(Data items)
○ ○ ○ ○
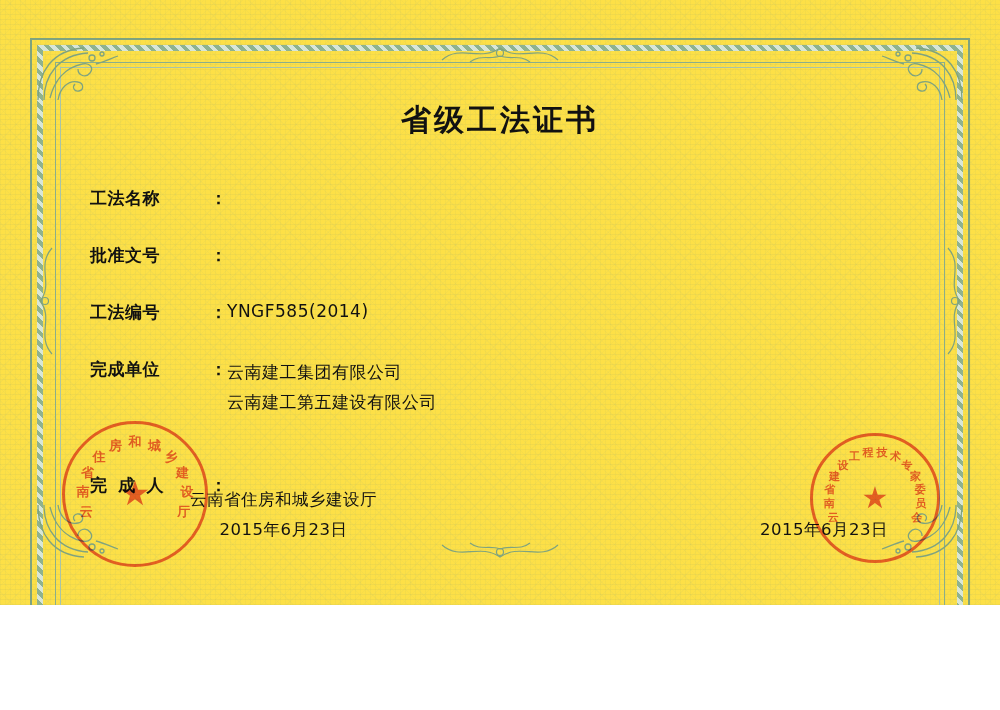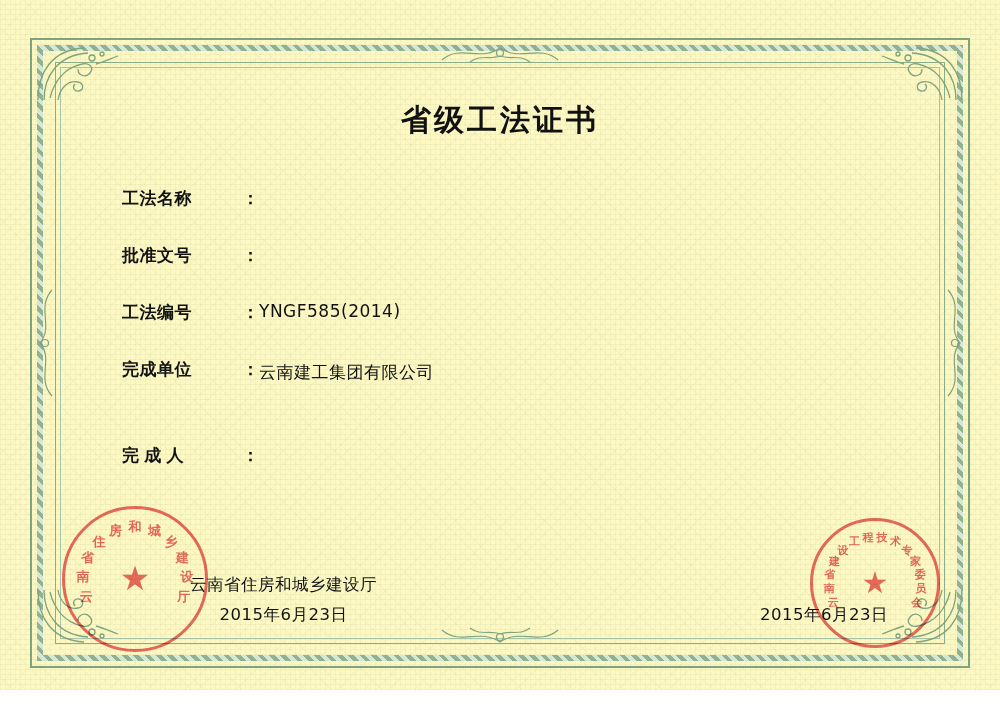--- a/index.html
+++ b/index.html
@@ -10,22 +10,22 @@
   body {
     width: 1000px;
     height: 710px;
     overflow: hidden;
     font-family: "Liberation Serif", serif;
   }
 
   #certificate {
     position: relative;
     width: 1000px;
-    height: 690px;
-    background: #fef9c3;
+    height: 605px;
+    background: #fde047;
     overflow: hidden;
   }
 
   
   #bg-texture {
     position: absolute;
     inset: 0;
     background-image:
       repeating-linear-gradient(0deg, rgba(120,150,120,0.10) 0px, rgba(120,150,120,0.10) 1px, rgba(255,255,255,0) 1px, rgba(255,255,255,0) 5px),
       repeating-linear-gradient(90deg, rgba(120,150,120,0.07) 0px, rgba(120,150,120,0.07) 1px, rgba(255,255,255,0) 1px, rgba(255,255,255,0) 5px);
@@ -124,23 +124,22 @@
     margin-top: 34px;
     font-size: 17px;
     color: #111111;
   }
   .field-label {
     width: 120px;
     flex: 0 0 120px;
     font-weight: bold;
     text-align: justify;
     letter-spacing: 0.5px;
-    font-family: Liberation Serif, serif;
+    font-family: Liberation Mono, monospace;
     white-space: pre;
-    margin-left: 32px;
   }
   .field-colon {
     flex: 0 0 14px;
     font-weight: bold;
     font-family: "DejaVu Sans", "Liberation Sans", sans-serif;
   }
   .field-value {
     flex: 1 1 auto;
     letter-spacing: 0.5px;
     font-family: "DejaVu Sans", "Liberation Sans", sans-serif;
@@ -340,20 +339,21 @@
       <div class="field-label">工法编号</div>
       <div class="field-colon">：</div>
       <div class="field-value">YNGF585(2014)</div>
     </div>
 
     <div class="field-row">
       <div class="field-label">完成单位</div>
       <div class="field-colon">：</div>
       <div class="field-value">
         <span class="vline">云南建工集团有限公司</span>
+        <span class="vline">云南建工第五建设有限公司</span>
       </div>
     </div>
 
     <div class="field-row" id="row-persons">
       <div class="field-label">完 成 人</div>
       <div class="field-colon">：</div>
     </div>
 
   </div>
○ ○ ○ ○
• [What you have to do]: Each record is to be restated word for word; no picture goes in.

• [Answer section]:
--- a/index.html
+++ b/index.html
@@ -10,22 +10,22 @@
   body {
     width: 1000px;
     height: 710px;
     overflow: hidden;
     font-family: "Liberation Serif", serif;
   }
 
   #certificate {
     position: relative;
     width: 1000px;
-    height: 690px;
-    background: #fef9c3;
+    height: 605px;
+    background: #fde047;
     overflow: hidden;
   }
 
   
   #bg-texture {
     position: absolute;
     inset: 0;
     background-image:
       repeating-linear-gradient(0deg, rgba(120,150,120,0.10) 0px, rgba(120,150,120,0.10) 1px, rgba(255,255,255,0) 1px, rgba(255,255,255,0) 5px),
       repeating-linear-gradient(90deg, rgba(120,150,120,0.07) 0px, rgba(120,150,120,0.07) 1px, rgba(255,255,255,0) 1px, rgba(255,255,255,0) 5px);
@@ -124,23 +124,22 @@
     margin-top: 34px;
     font-size: 17px;
     color: #111111;
   }
   .field-label {
     width: 120px;
     flex: 0 0 120px;
     font-weight: bold;
     text-align: justify;
     letter-spacing: 0.5px;
-    font-family: Liberation Serif, serif;
+    font-family: Liberation Mono, monospace;
     white-space: pre;
-    margin-left: 32px;
   }
   .field-colon {
     flex: 0 0 14px;
     font-weight: bold;
     font-family: "DejaVu Sans", "Liberation Sans", sans-serif;
   }
   .field-value {
     flex: 1 1 auto;
     letter-spacing: 0.5px;
     font-family: "DejaVu Sans", "Liberation Sans", sans-serif;
@@ -340,20 +339,21 @@
       <div class="field-label">工法编号</div>
       <div class="field-colon">：</div>
       <div class="field-value">YNGF585(2014)</div>
     </div>
 
     <div class="field-row">
       <div class="field-label">完成单位</div>
       <div class="field-colon">：</div>
       <div class="field-value">
         <span class="vline">云南建工集团有限公司</span>
+        <span class="vline">云南建工第五建设有限公司</span>
       </div>
     </div>
 
     <div class="field-row" id="row-persons">
       <div class="field-label">完 成 人</div>
       <div class="field-colon">：</div>
     </div>
 
   </div>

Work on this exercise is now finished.